Lisa L. Leibow and Marla Deschenes

Ruthie’s Town

by Marla Deschenes


RUTHIE’S TOWN – a story excerpt

by Lisa L. Leibow


It’s an industrial city, centrally located – an hour from everywhere. On Main Street, a railroad
bridge spanned a steep incline heading north.  At least once a week,
a semi misjudged the clearance and jammed underneath it. Traffic
would back up beyond the Searstown Mall as far as St. Leo’s, while
everyone waited for the driver to let enough air out of his tires to
escape the clutches of the trestle. Once loose, the trucker would
re-inflate all eighteen wheels and carry on.

The trucker could have been headed to Pete’s Coffee Shop, where thick-necked guys with rolled-up sleeves,
sat at the counter. They worked at Foster Grant making sunglasses,
Alpha Rho making plastic boxes of all colors and sizes, and Union
Products making pink flamingos. They sat at the counter and
complained about the Bruins in winter and the Red Sox in summer. The
trucker also could have been headed to Whalom Park, home of the Flyer
Comet, where teenaged townies had a whale of a time. They would cling
to their dates and scream, while rattling down the wooden roller
coaster, or sit on the hoods of their parents’ station wagons at
the edge of the lake, passing around joints.

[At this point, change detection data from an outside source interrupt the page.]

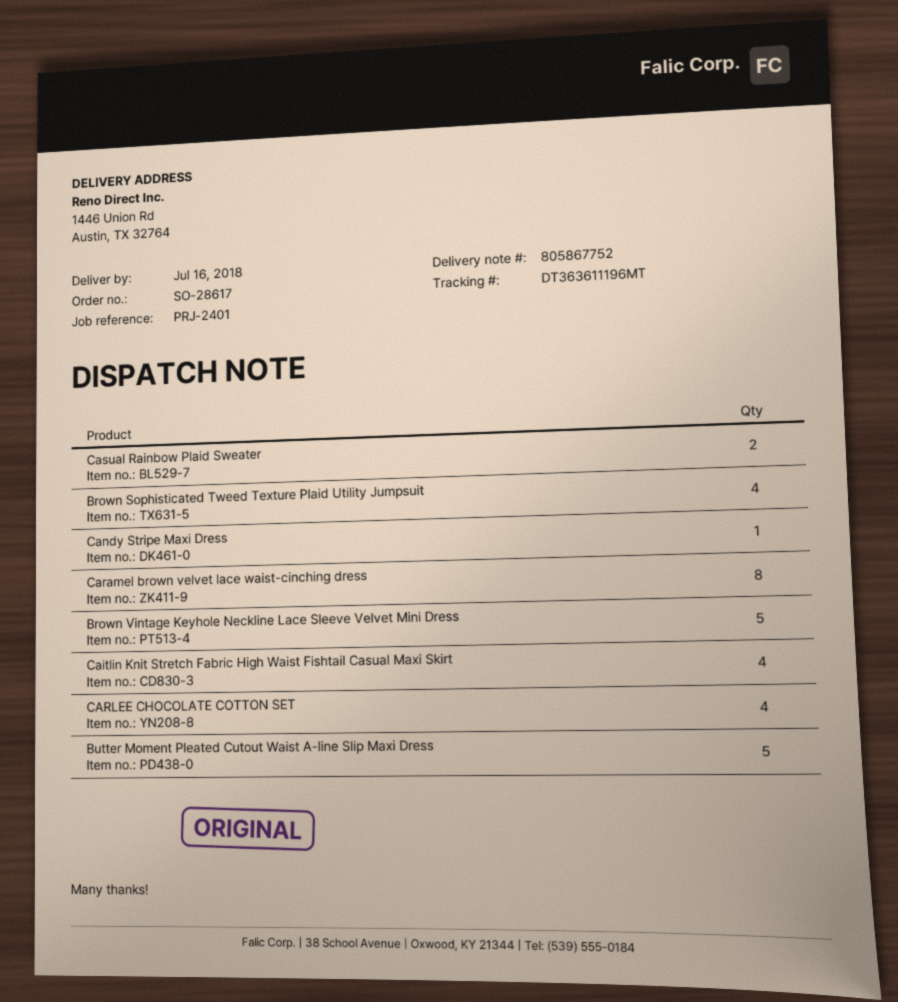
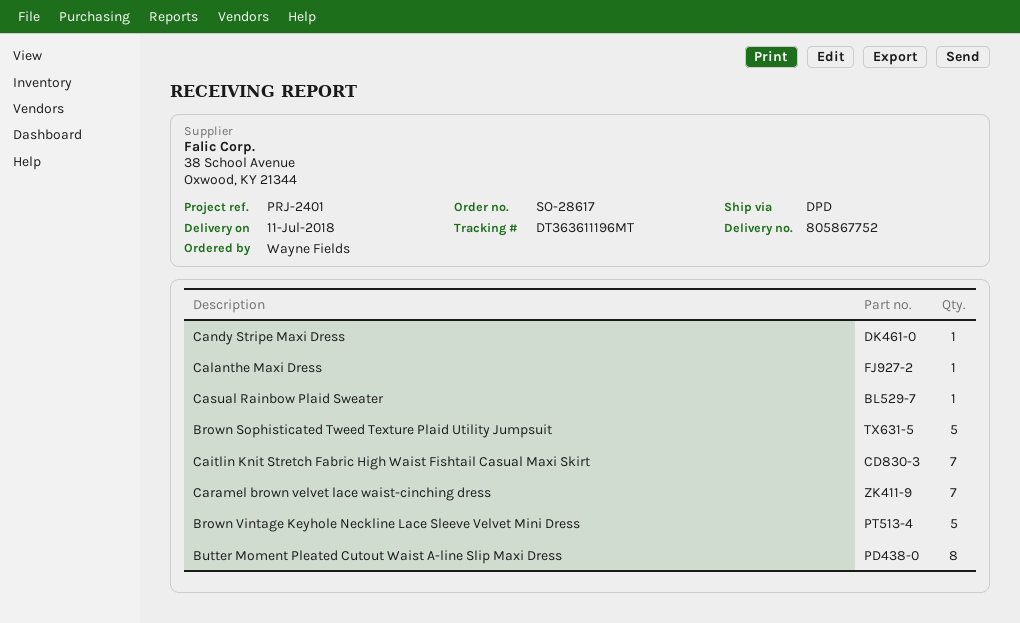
delivery date: 2018-07-16 -> 2018-07-11
Casual Rainbow Plaid Sweater: 2 -> 1
Brown Sophisticated Tweed Texture Plaid Utility Jumpsuit: 4 -> 5
Caramel brown velvet lace waist-cinching dress: 8 -> 7
Caitlin Knit Stretch Fabric High Waist Fishtail Casual Maxi Skirt: 4 -> 7
CARLEE CHOCOLATE COTTON SET: 4 -> none
Butter Moment Pleated Cutout Waist A-line Slip Maxi Dress: 5 -> 8
Calanthe Maxi Dress: none -> 1

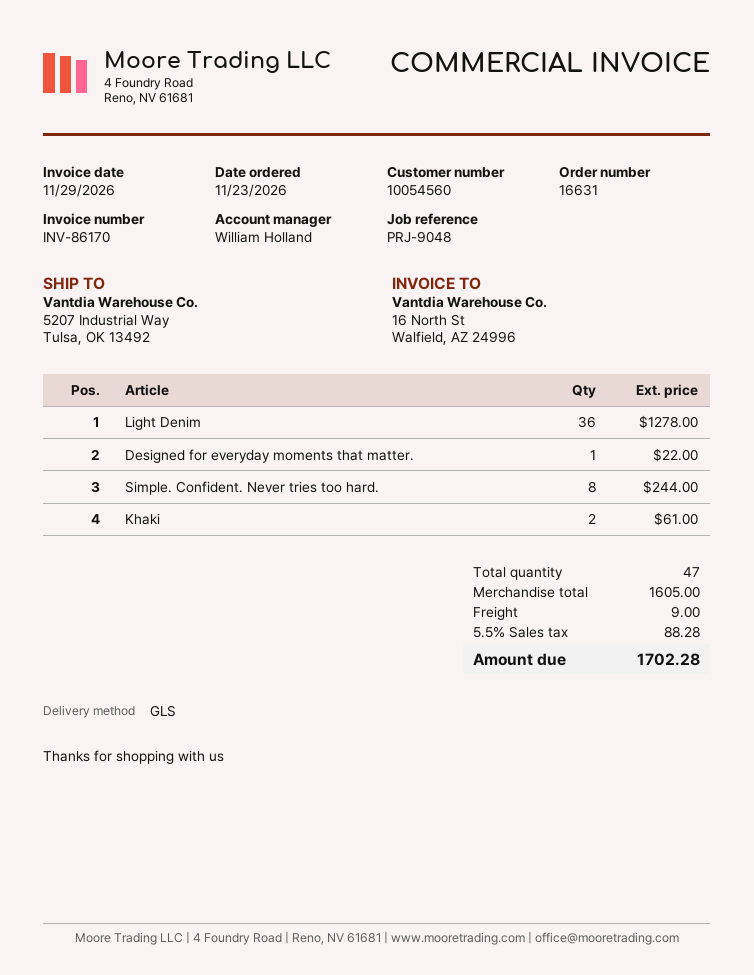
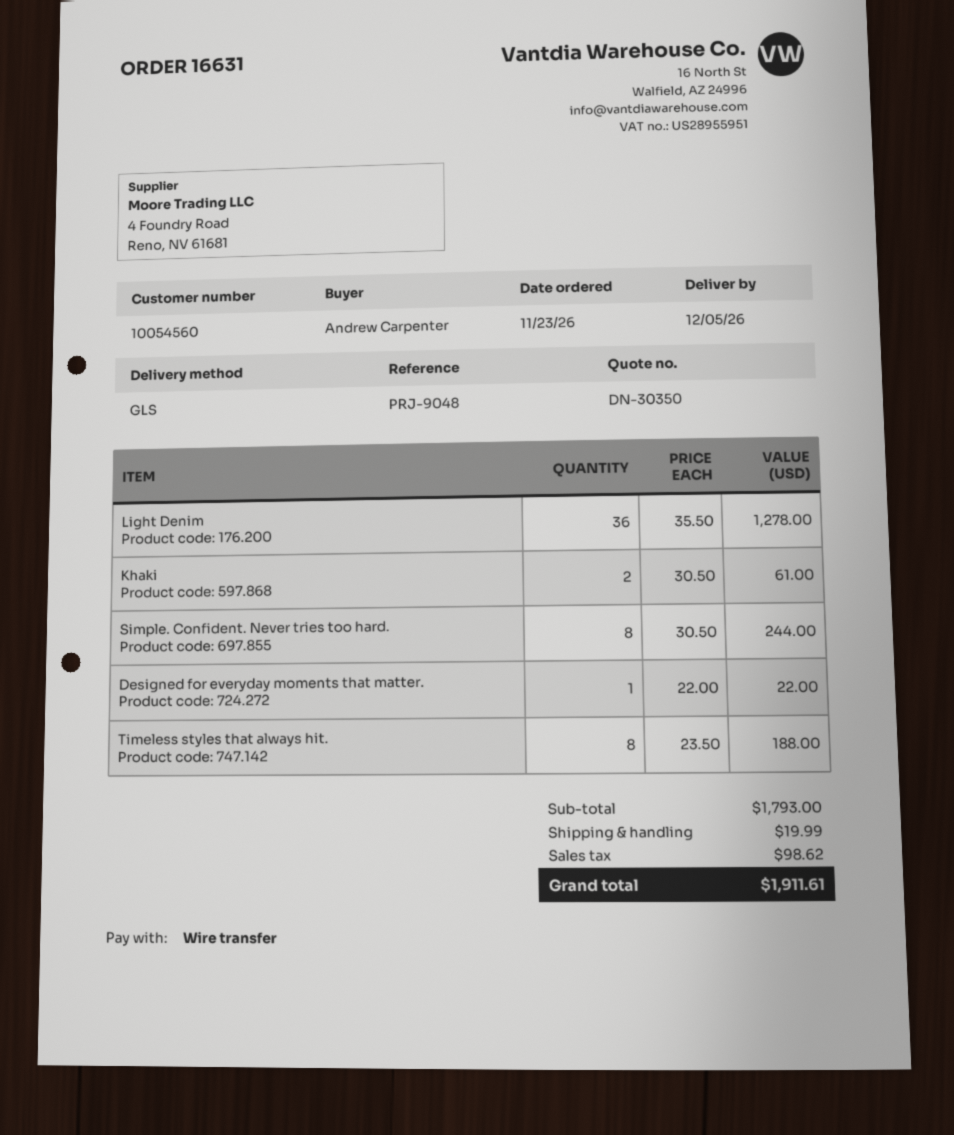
Timeless styles that always hit.: none -> 8 for 188.00
subtotal: 1605.00 -> 1793.00
shipping: 9.00 -> 19.99
tax: 88.28 -> 98.62
total: 1702.28 -> 1911.61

On Sundays, most of the population filled St. Leo’s Cathedral to the rafters. They were Catholics of
Irish, Roman, and French Canadian descent drawn together by the
parish. The rest of the Sunday morning worshipers could be found at
the United Methodist Church over on Hall Street. But Ruthie Kahn
worshipped on Saturdays, with about twenty others over at
Congregation Agudas Achim.

A block or two away from the synagogue was Doyle Field, where religion didn’t matter. All that mattered
was rooting for the high school football team on Thanksgiving
morning. Citizens filled the stands, everyone waving banners and
cheering on the Blue Devils against the Red Raiders. In those days,
few commuted any distance to make a living. Teachers, doctors,
pharmacists, and lawyers were all part of the community where they
worked. They joined students, parents, and factory workers, whistling
and whooping for the blue and white.

During the dark days of winter, evergreen garlands wrapped the street lamps glowing along Main
Street. Anyone driving toward the high school could see skiers riding
up t-bars and slaloming down the lighted slopes of Pheasant Run.
Winding through the residential neighborhoods off of Merriam Avenue
and West Street brought views of trees wrapped in blinking lights.
Flashing Santa Clauses and animated elves decorated yard after yard.
A car might pass a hundred houses blazing in red, green, and white
before reaching a split level lighted only by a post lamp at the edge
of its neatly shoveled walkway. Sometimes the bare homes would run
three or four in a row, but then it would be one-hundred-fifty before
another unadorned house came along. This was the easiest time of year
to pick out Ruthie Kahn’s and the few other Jewish homes in town.